We recently saw the release of the annual Soil Nutrient Status Summary 2012 – 2013. The report from NRM shows average P, K and Mg indices collated from soils sampled throughout the year and trends from the last 19 years. The results show clearly that despite 18 months of extreme weather, soils tested have held up better than expected. There is clear evidence that quantities applied have gradually declined over the years while trends in mean soil P, K and Mg have generally remained static. This implies that farmers are doing the right thing by trying to maintain soils at target indices. The problem we see with reports like this is that there is no such thing as an ‘average’ farm, a large data set tends to hide the extremes. Although encouraging to see that generally there has been no real effect of the poor weather, it is important to ensure that your unit is following the trend.
The term P and K ‘holiday’ has been used over the past few years to describe the practice of not applying nutrients to save money, a tactic which potentially runs down indices. In years when prices exceeded £500 per tonne for both P and K products it could be argued there was little choice. It may be time to rethink this strategy in a period of lower input costs.
It is important to maintain the soil indices around the target levels of 2 or 2+ for K depending on soil type. This is the best way to maintain the soil’s ability to stay flexible and buffer the effects of prolonged adverse weather conditions. It’s also important not to over react in periods of bad weather, remember phosphate and potash do not leach. Extreme weather will erode some soils, on certain clay soils releasing K into the available ‘pool’. Heavy rain can increase leaching of nitrates and sulphur and other mobile nutrients causing soils to acidify, so more likely to have an adverse effect on pH than indices levels. Not forgetting pH is a function of nutrient availability. Research has shown that waterlogged soils sometimes become less acidic whilst they are saturated through processes of soil chemistry, but return to a level lower than before this event so soil testing and liming should be considered vital after periods of extreme weather.

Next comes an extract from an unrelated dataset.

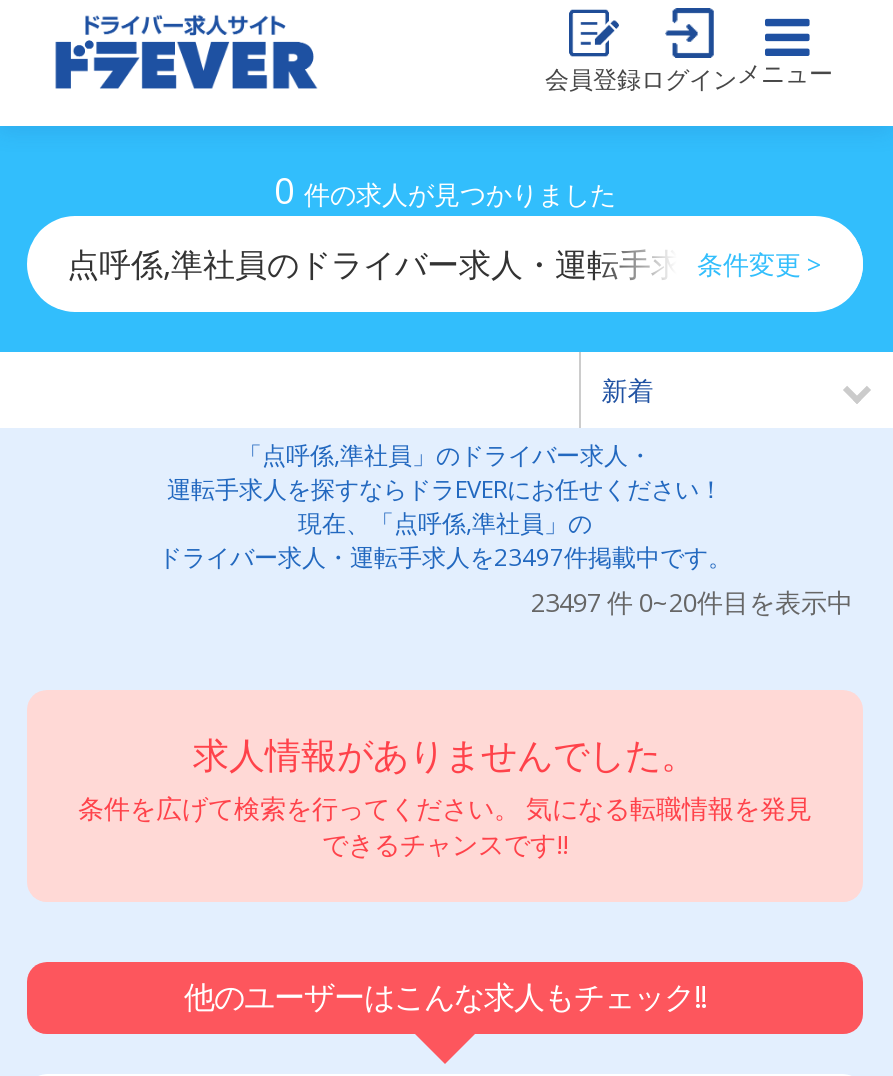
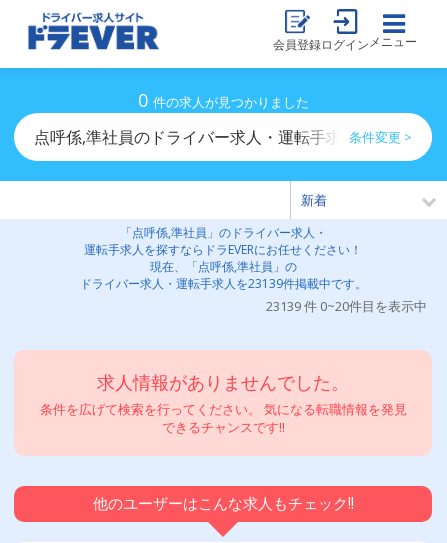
- ドライバー求人・運転手求人を23497件掲載中です。
+ ドライバー求人・運転手求人を23139件掲載中です。

- 23497 件 0~20件目を表示中
+ 23139 件 0~20件目を表示中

It may seem obvious that applying more than maintenance in a dressing will build up indices levels but the reality is less clear. For example, in clay soils, it is extremely difficult to build up P and K indices after depleting them, sometimes taking up to 10 years to return to target K levels. As a rough guide it is suggested that a total application rate to move P from Index 1 to 2 is 850kg per hectare TSP. Not a practical choice for most farmers but now may be the time to strongly consider using low P and K prices to begin the process of correcting indices back to target levels. The converse of this argument is potentially the interesting part. If it theoretically takes 400kg extra p2o5 to move up index, then the removal of this will have a similar effect which at an of take of 50-60kg/ha would potentially take 8 years.
The RB209 states ‘experimental evidence shows that applying the maintenance dressing of P and K fertilisers to soils at index 0 or 1, even with the suggested addition for build up, will rarely increase the yield of many arable crops to that achieved on index 2 soils given the maintenance dressing alone’. Maintaining correct P and K base levels is also the only way to ensure full efficiency from Nitrogen inputs. A simple calculation of previous year’s yield to understand rotational balances will also save time and money.
Phosphate and Potash markets have seen significant price falls over the last 12 months, nearing the lows of 2009 and 2010, primarily due to lack of recent demand. Many believe the world market price is on a cycle depending on commensurate crop prices. Along with cash flow, affordability is a critical indicator of demand. So, as drilling finishes and we move towards calculating P and K requirements for application a number of questions should be asked.
- When did I last do soil testing and can I access soil analyses from previous years?
- When did I last do a pH test?
- Look at rotational balances – now yield is known, can I calculate remaining soil P and K?
- Have I taken P and K holidays in the past few years?
- As product demand increases, will prices increase?
- Is now the time to take advantage of lower P and K prices to build up my soil indices to target levels?